Donald Trump and Kamala Harris are pushing their closing messages to voters in swing states on the last day of campaigning before America decides its next president.
Both candidates are in a final sprint across key battleground states, with Harris to campaign in Pennsylvania today and Trump heading to North Carolina, Pennsylvania and Michigan.
The polls suggest the race is still exceptionally close and more than 75 million people have already voted.
There are 50 states in the US but because most of them nearly always vote for the same party, in reality there are just a handful where both candidates stand a chance of winning. These are the places where the election will be won and lost and are known as battleground states or swing states.
Harris-Trump close race in swing states
Right now the leads in the swing states are so small that it’s impossible to know who is really ahead from looking at the polling averages.
Some results may come in more slowly this year due to changes in how individual states – including all seven swing states that will ultimately decide the race – have administered their elections since 2020.
On the other hand, vote counting has been sped up in places like Michigan, and far fewer votes will be cast by mail this time than in the last election, which was held during the Covid pandemic.
In 2020, the election took place on Tuesday 3 November but US TV networks did not declare Joe Biden the winner until late in the morning on Saturday 7 November.
The president-elect will be inaugurated on Monday 20 January 2025, on the grounds of the Capitol complex – the 60th presidential inauguration in US history.
Stakes high
If Trump wins on Tuesday, he will be only the second defeated president to win a nonconsecutive term. He will complete one of the most staggering political comebacks ever after trying to torch democracy to stay in power after the 2020 election, being convicted of a crime and escaping two attempts on his life this year.
Harris could shatter the line of nearly 250 years of male commanders-in-chief and become the first female president. It would be a stunning feat after she unified the demoralized Democratic Party in July when President Joe Biden’s reelection bid was destroyed by the ravages of age.

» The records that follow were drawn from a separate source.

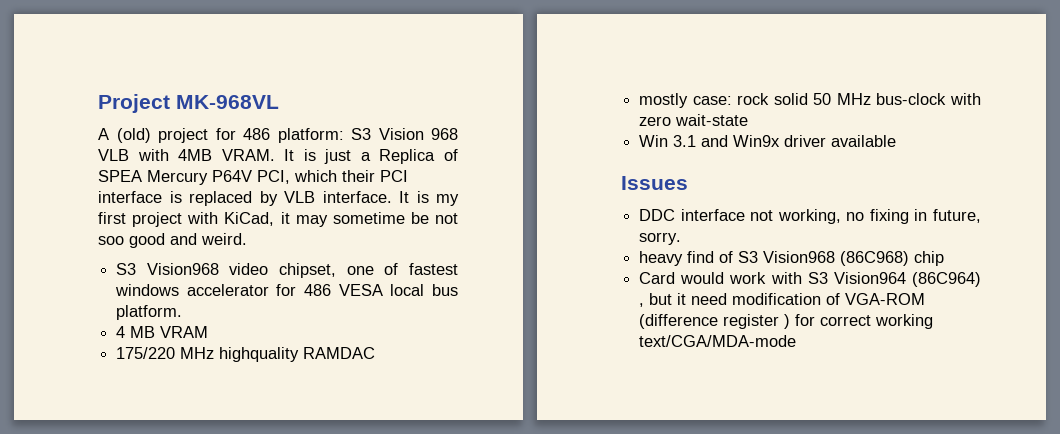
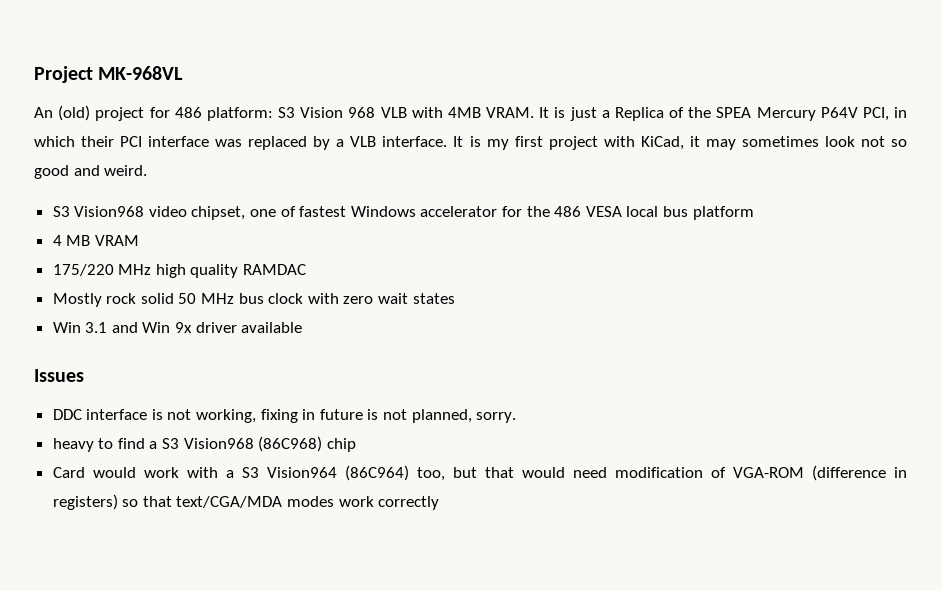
- A (old) project for 486 platform: S3 Vision 968 VLB with 4MB VRAM.
+ An (old) project for 486 platform: S3 Vision 968 VLB with 4MB VRAM.
- It is just a Replica of SPEA Mercury P64V PCI, which their PCI interface is replaced by VLB interface.
+ It is just a Replica of the SPEA Mercury P64V PCI, in which their PCI interface was replaced by a VLB interface.
- It is my first project with KiCad, it may sometime be not soo good and weird.
+ It is my first project with KiCad, it may sometimes look not so good and weird.
- S3 Vision968 video chipset, one of fastest windows accelerator for 486 VESA local bus platform.
+ S3 Vision968 video chipset, one of fastest Windows accelerator for the 486 VESA local bus platform
- 175/220 MHz highquality RAMDAC
+ 175/220 MHz high quality RAMDAC
- mostly case: rock solid 50 MHz bus-clock with zero wait-state
+ Mostly rock solid 50 MHz bus clock with zero wait states
- Win 3.1 and Win9x driver available
+ Win 3.1 and Win 9x driver available
- DDC interface not working, no fixing in future, sorry.
+ DDC interface is not working, fixing in future is not planned, sorry.
- heavy find of S3 Vision968 (86C968) chip
+ heavy to find a S3 Vision968 (86C968) chip
- Card would work with S3 Vision964 (86C964) , but it need modification of VGA-ROM (difference register ) for correct working text/CGA/MDA-mode
+ Card would work with a S3 Vision964 (86C964) too, but that would need modification of VGA-ROM (difference in registers) so that text/CGA/MDA modes work correctly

Democrats experienced a new surge of optimism on Saturday when the last poll of the campaign from the Des Moines Register and Mediacom showed Harris at 47 percent and Trump at 44 percent among likely voters in a state he won easily in 2020 and 2016.
That margin falls within the poll’s 3.4-point margin of sampling error and suggests no clear leader in the state.
But the findings, which suggested a shift toward Harris from the previous Iowa Poll in September, also showed the vice president with a strong advantage among women.